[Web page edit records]

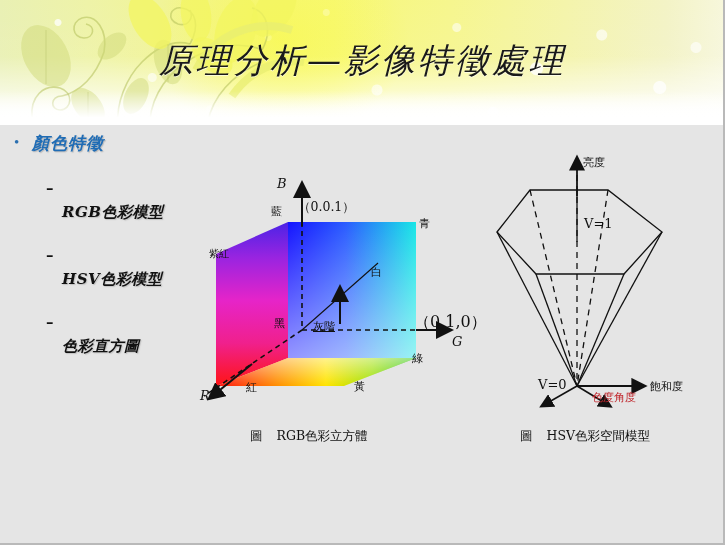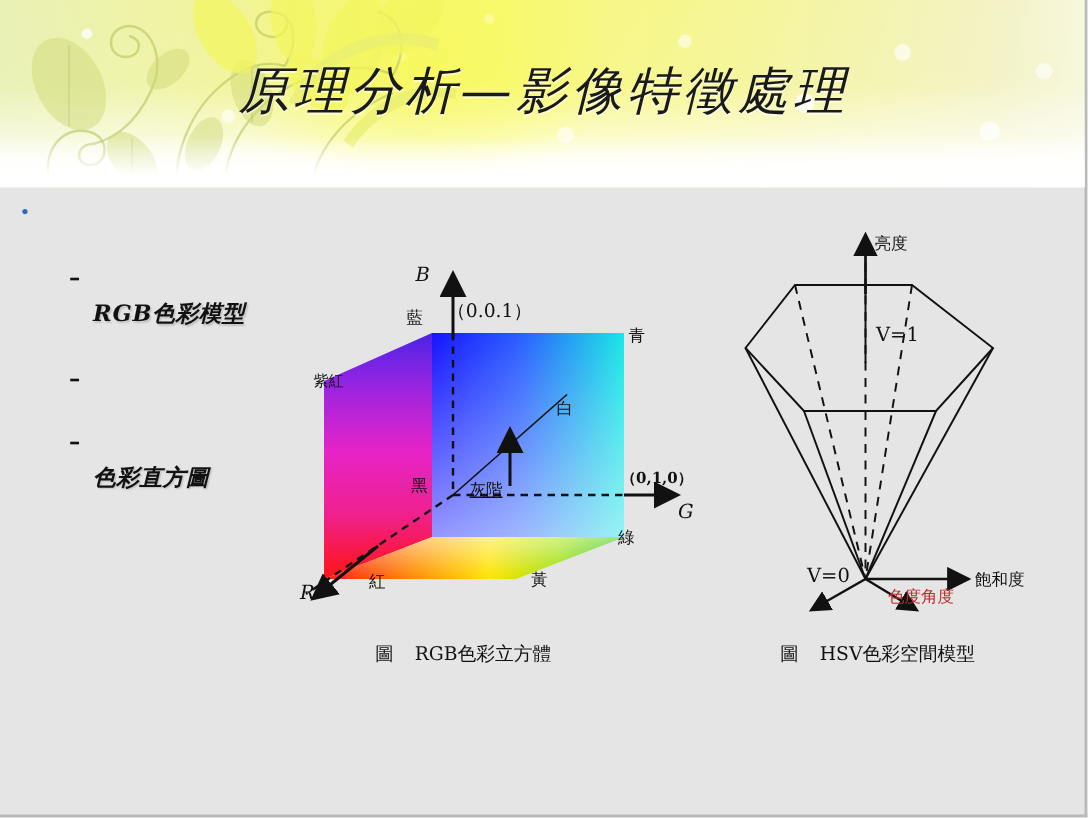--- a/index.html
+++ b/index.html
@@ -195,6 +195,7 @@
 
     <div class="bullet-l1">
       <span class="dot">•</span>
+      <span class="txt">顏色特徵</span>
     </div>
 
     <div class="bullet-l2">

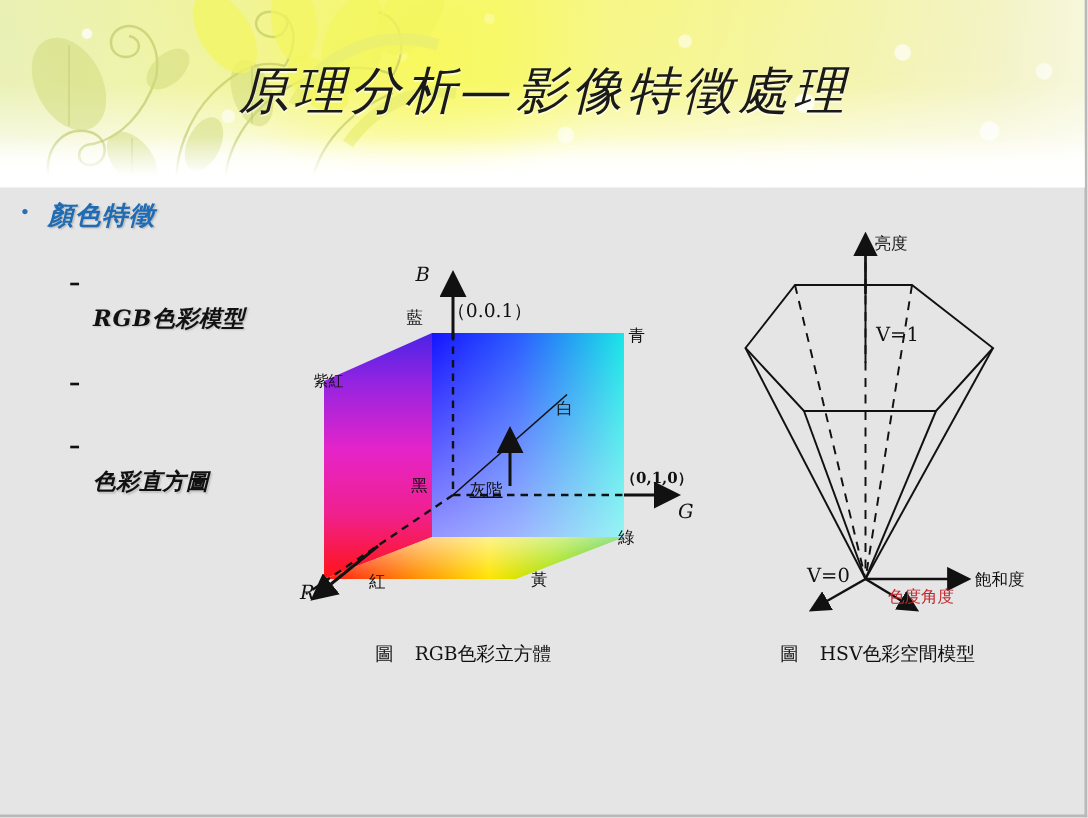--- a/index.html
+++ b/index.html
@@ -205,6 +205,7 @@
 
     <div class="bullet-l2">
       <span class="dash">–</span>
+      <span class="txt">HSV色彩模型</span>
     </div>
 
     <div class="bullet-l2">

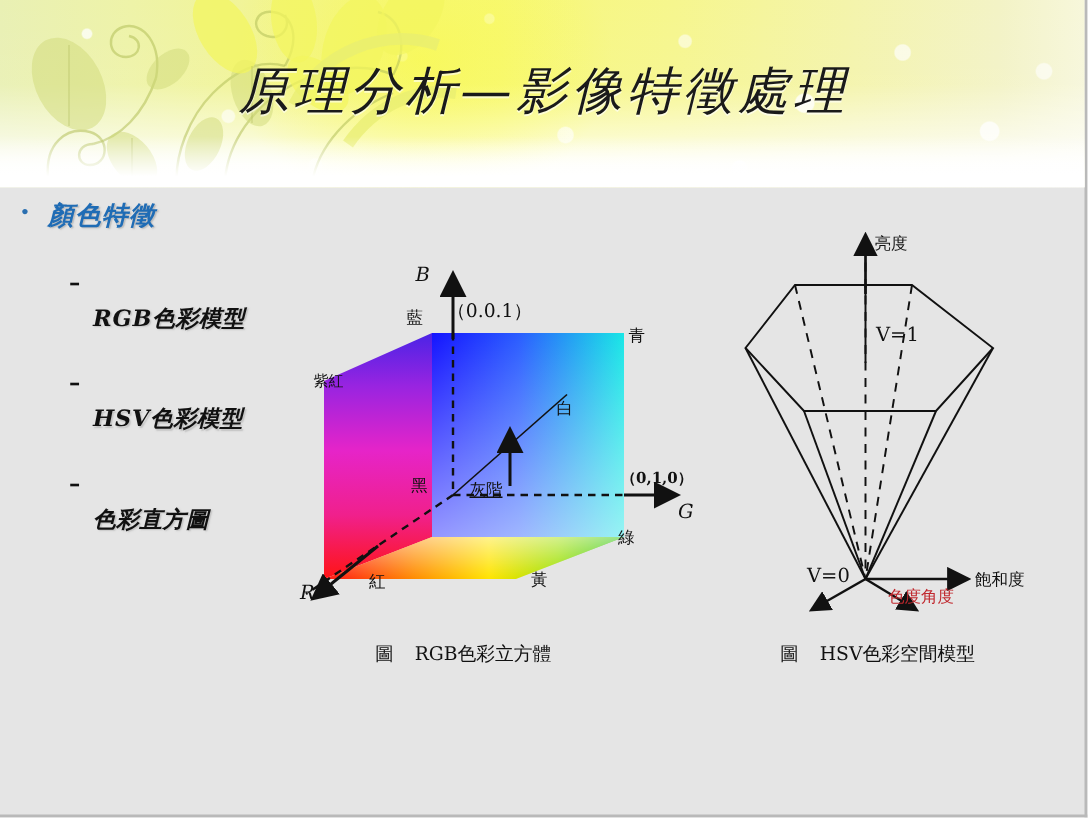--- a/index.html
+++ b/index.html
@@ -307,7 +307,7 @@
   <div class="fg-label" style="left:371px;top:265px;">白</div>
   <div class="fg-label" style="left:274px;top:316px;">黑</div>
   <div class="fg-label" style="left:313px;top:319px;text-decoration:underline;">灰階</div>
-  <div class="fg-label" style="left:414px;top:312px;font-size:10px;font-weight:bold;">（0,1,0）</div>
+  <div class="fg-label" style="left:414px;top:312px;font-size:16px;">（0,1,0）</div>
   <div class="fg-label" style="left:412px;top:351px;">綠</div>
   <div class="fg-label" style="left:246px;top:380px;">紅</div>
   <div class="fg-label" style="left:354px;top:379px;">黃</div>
---
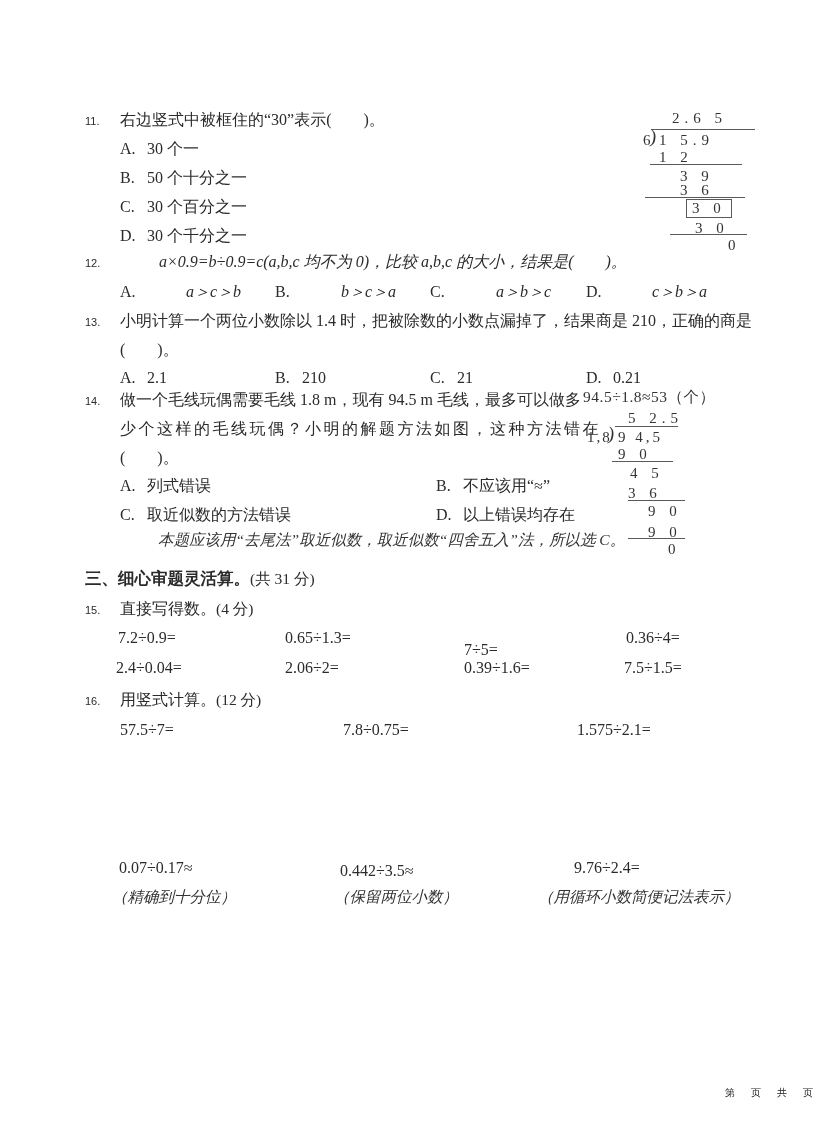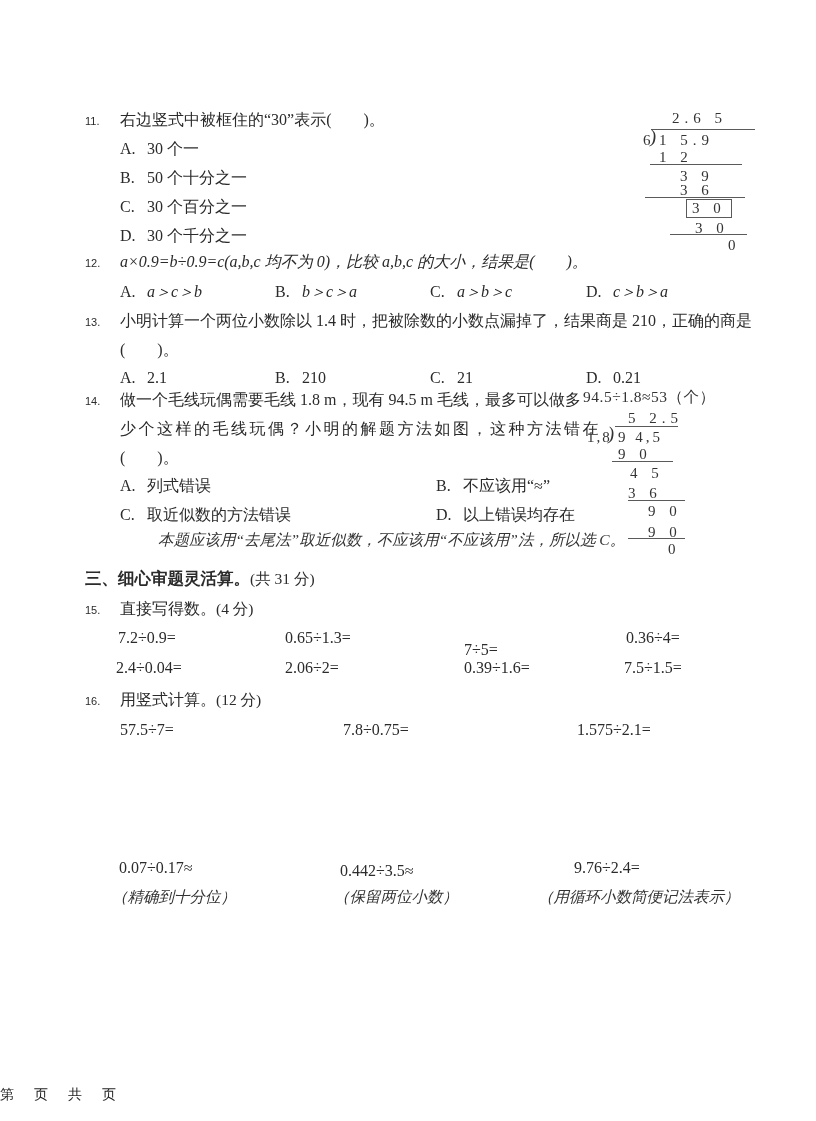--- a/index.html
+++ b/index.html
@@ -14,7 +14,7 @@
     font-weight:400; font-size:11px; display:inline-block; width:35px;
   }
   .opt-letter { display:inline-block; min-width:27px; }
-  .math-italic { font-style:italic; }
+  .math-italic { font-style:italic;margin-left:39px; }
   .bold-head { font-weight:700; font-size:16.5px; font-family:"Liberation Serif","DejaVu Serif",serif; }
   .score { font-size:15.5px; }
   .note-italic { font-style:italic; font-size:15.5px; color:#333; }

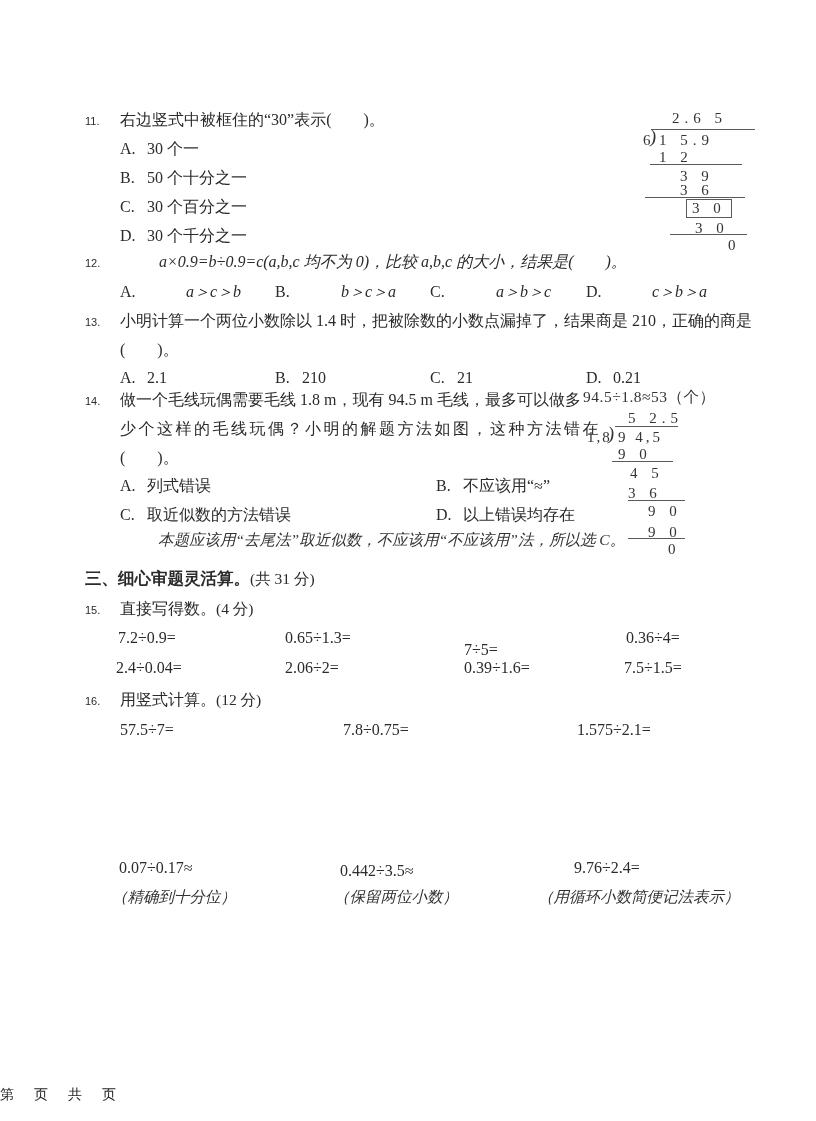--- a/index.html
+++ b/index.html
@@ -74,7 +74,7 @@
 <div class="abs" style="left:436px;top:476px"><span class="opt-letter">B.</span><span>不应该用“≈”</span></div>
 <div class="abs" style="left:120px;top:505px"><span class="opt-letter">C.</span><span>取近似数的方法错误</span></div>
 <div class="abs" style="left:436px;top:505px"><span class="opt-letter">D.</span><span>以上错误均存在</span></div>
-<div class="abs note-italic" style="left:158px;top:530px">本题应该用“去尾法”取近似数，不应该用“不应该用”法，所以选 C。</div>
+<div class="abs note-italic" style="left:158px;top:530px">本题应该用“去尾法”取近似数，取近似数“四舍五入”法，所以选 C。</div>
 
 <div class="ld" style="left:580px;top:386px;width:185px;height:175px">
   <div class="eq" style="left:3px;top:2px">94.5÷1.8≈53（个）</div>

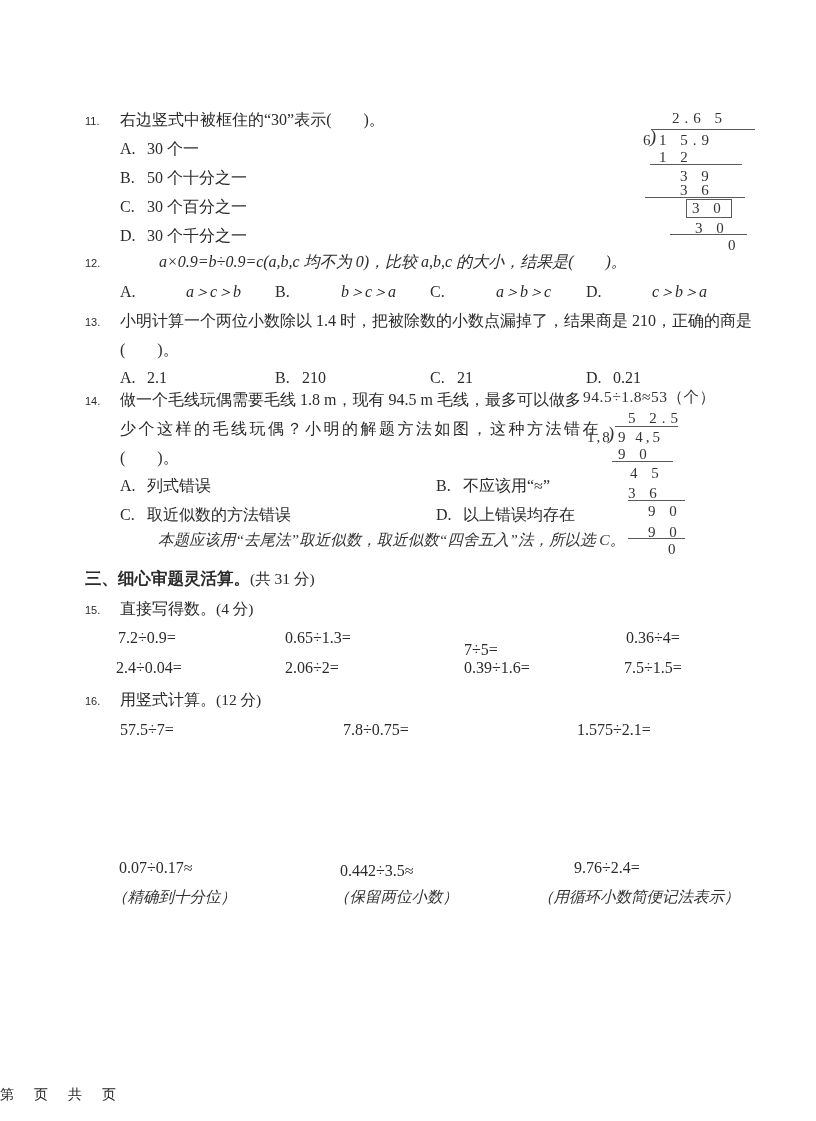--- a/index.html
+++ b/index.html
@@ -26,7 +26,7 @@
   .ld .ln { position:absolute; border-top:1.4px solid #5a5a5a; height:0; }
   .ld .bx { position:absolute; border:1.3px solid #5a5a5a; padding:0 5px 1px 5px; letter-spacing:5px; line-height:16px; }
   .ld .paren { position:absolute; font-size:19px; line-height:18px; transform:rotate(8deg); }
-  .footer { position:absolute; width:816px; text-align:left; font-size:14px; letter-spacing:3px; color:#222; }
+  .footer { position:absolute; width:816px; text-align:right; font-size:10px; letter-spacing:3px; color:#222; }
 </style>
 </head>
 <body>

* **Exercise directions**: Return a copy of each line in the entries that carries the string "span".

* **Answer section**:
       <span class="dot">•</span>
+      <span class="txt">顏色特徵</span>
       <span class="dash">–</span>
+      <span class="txt">HSV色彩模型</span>
 <div class="abs" style="left:436px;top:476px"><span class="opt-letter">B.</span><span>不应该用“≈”</span></div>
 <div class="abs" style="left:120px;top:505px"><span class="opt-letter">C.</span><span>取近似数的方法错误</span></div>
 <div class="abs" style="left:436px;top:505px"><span class="opt-letter">D.</span><span>以上错误均存在</span></div>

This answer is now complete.